The last detail that is missing is how the 12 cards are disposed on the screen. If the screen has a landscape layout, the cards are arranged on 3 rows and 4 columns; on portrait layouts, instead, they are arranged on 4 rows and 3 columns.

private static int[] CARDS_INDEXES_PORTRAIT = { 0, 1, 2, 3, 4, 5, 6, 7, 8, 9, 10, 11 };
private static int[] CARDS_INDEXES_LANDSCAPE = { 9, 6, 3, 0, 10, 7, 4, 1, 11, 8, 5, 2 };

private void disposeCards(int screenWidth, int screenHeight) {

    int[] cardsIndexes;
    int slotsPerRow, slotsPerColumn;
    SVGTextureAtlasRegion region = animalsSprites.get(CardType.BackSide);
    int cardWidth = region.getRegionWidth();
    int cardHeight = region.getRegionWidth();

    if (screenWidth <= screenHeight) {
        // number of card slots in each dimension
        slotsPerRow = 3;
        slotsPerColumn = 4;
        cardsIndexes = MyGdxGame.CARDS_INDEXES_PORTRAIT;
    }
    else {
        // number of card slots in each dimension
        slotsPerRow = 4;
        slotsPerColumn = 3;
        cardsIndexes = MyGdxGame.CARDS_INDEXES_LANDSCAPE;
    }

    // 5% border
    int ofsX = (int)Math.floor(screenWidth * 0.05);
    int ofsY = (int)Math.floor(screenHeight * 0.05);
    int horizSeparator = ((screenWidth - (slotsPerRow * cardWidth) - (2 * ofsX)) / (slotsPerRow - 1));
    int vertSeparator = ((screenHeight - (slotsPerColumn * cardHeight) - (2 * ofsY)) / (slotsPerColumn - 1));
    int cardIdx = 0;

    for (int y = 0; y < slotsPerColumn; ++y) {
        for (int x = 0; x < slotsPerRow; ++x) {
            region = animalsSprites.get(cards[cardsIndexes[cardIdx]].animalType);
            cards[cardsIndexes[cardIdx]].x = ofsX + (x * (cardWidth + horizSeparator));
            cards[cardsIndexes[cardIdx]].y = ofsY + (y * (cardHeight + vertSeparator));
            cards[cardsIndexes[cardIdx]].width = region.getRegionWidth();
            cards[cardsIndexes[cardIdx]].height = region.getRegionHeight();
            cardIdx++;
        }
    }
}

@Override public void resize(int width, int height) {

    ...

    if ((width > 0) && (height > 0)) {
        // generate background
        generateBackground(width, height);
        // generate sprites
        generateAnimalSprites(width, height);
        // place cards on the screen
        disposeCards(width, height);
    }
}
 
Landscape layout: 3 rows and 4 columns
 
Portrait layout: 4 rows and 3 columns

The game class will also implement InputProcessor, so that it can intercept mouse and touch events.

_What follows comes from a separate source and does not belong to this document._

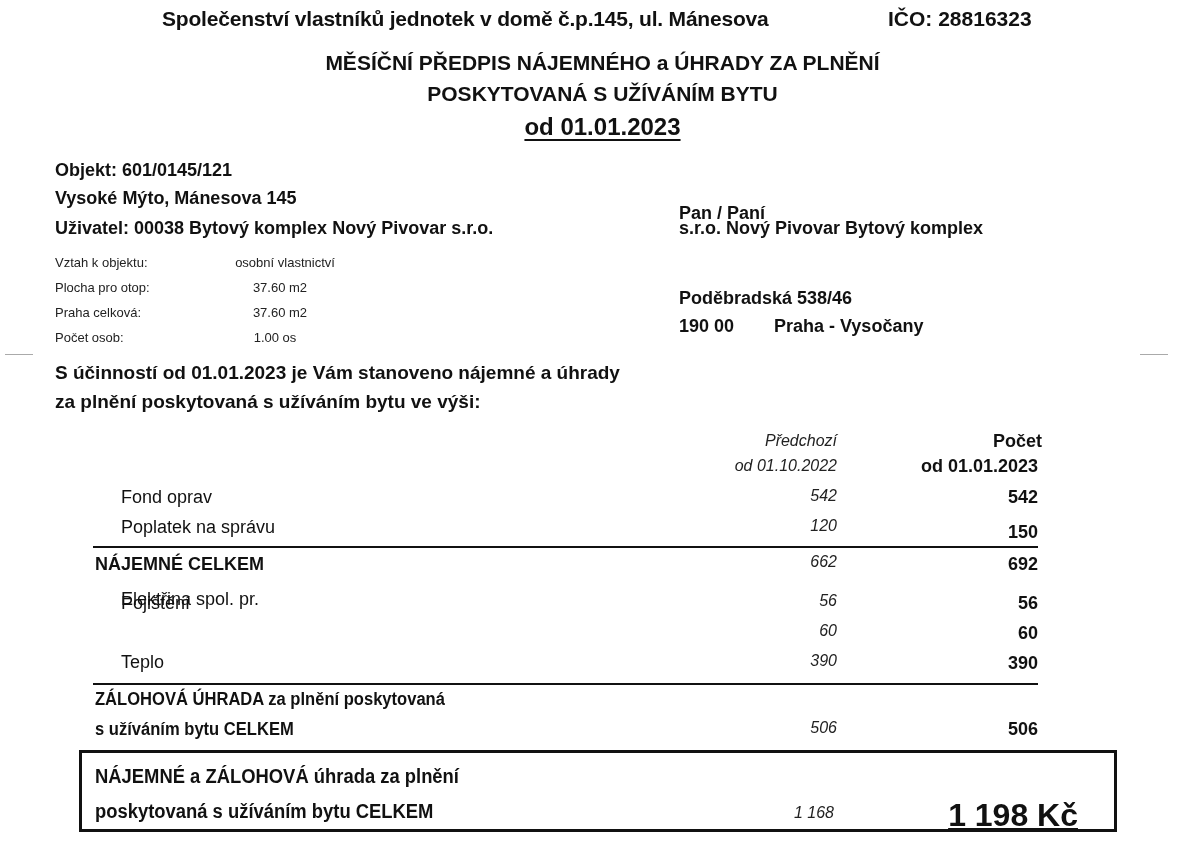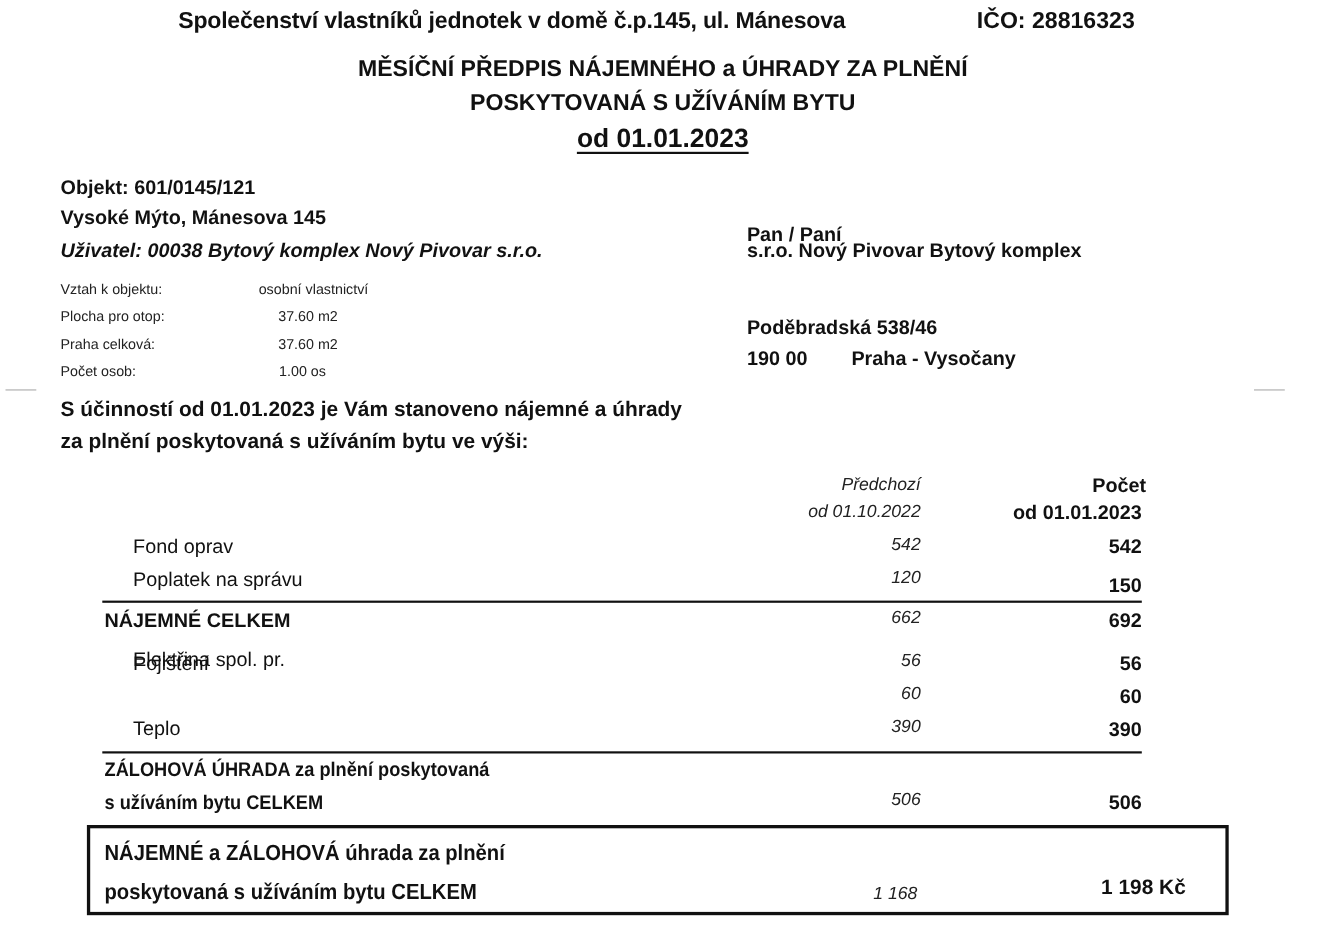"Uživatel: 00038 Bytový komplex Nový" div.abs { font-style: italic -> none }
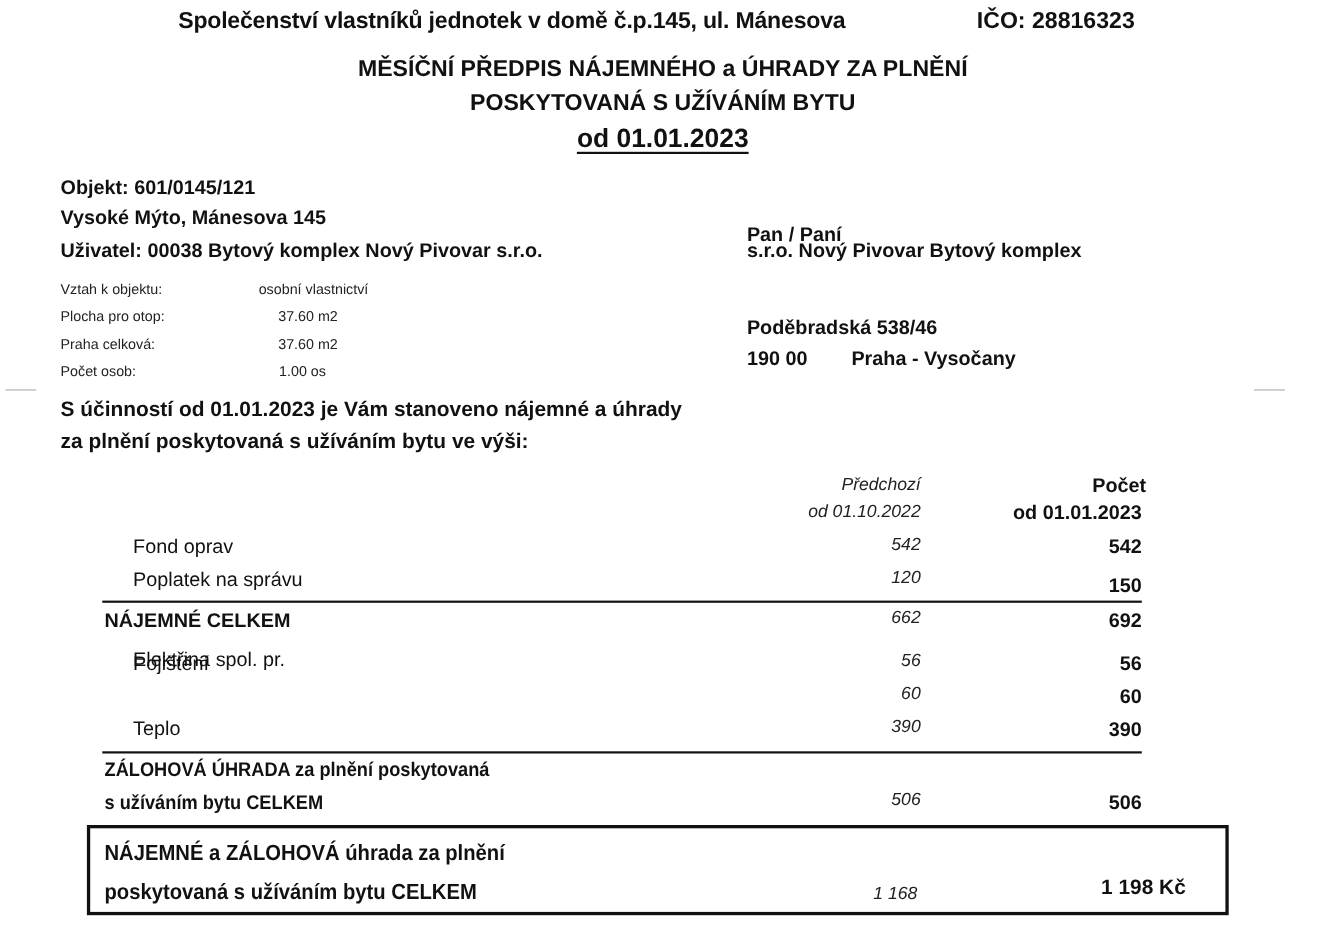"1 198 Kč" div.abs { font-size: 19px -> 32px; text-decoration: none -> underline }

Please refer to the official guide for code details. Once that a mouse/touch event has been caught, it is passed to the following function that simply checks if a card has been “selected” (a trivial “point in a box” test):

void selectCard(int touchX, int touchY) {

    for (Card card : cards) {
        if (card.active) {
            // check if the card has been touched
            if ((touchX > card.x) && (touchX < (card.x + card.width)) &&
                (touchY > card.y) && (touchY < (card.y + card.height))) {
                ...
                break;
            }
        }
    }
}

The remaining code (not reported here because really trivial) simply deals with the gameplay: if the two selected cards match, they are made inactive (Card.active = false) and removed from the game, otherwise they are covered again. The game ends when all the cards are inactive (i.e. all pairs of animals have been discovered).

 
A new game and we immediately chose a pair that does not match!

The complete project can be found here. Now you can have fun experimenting with it!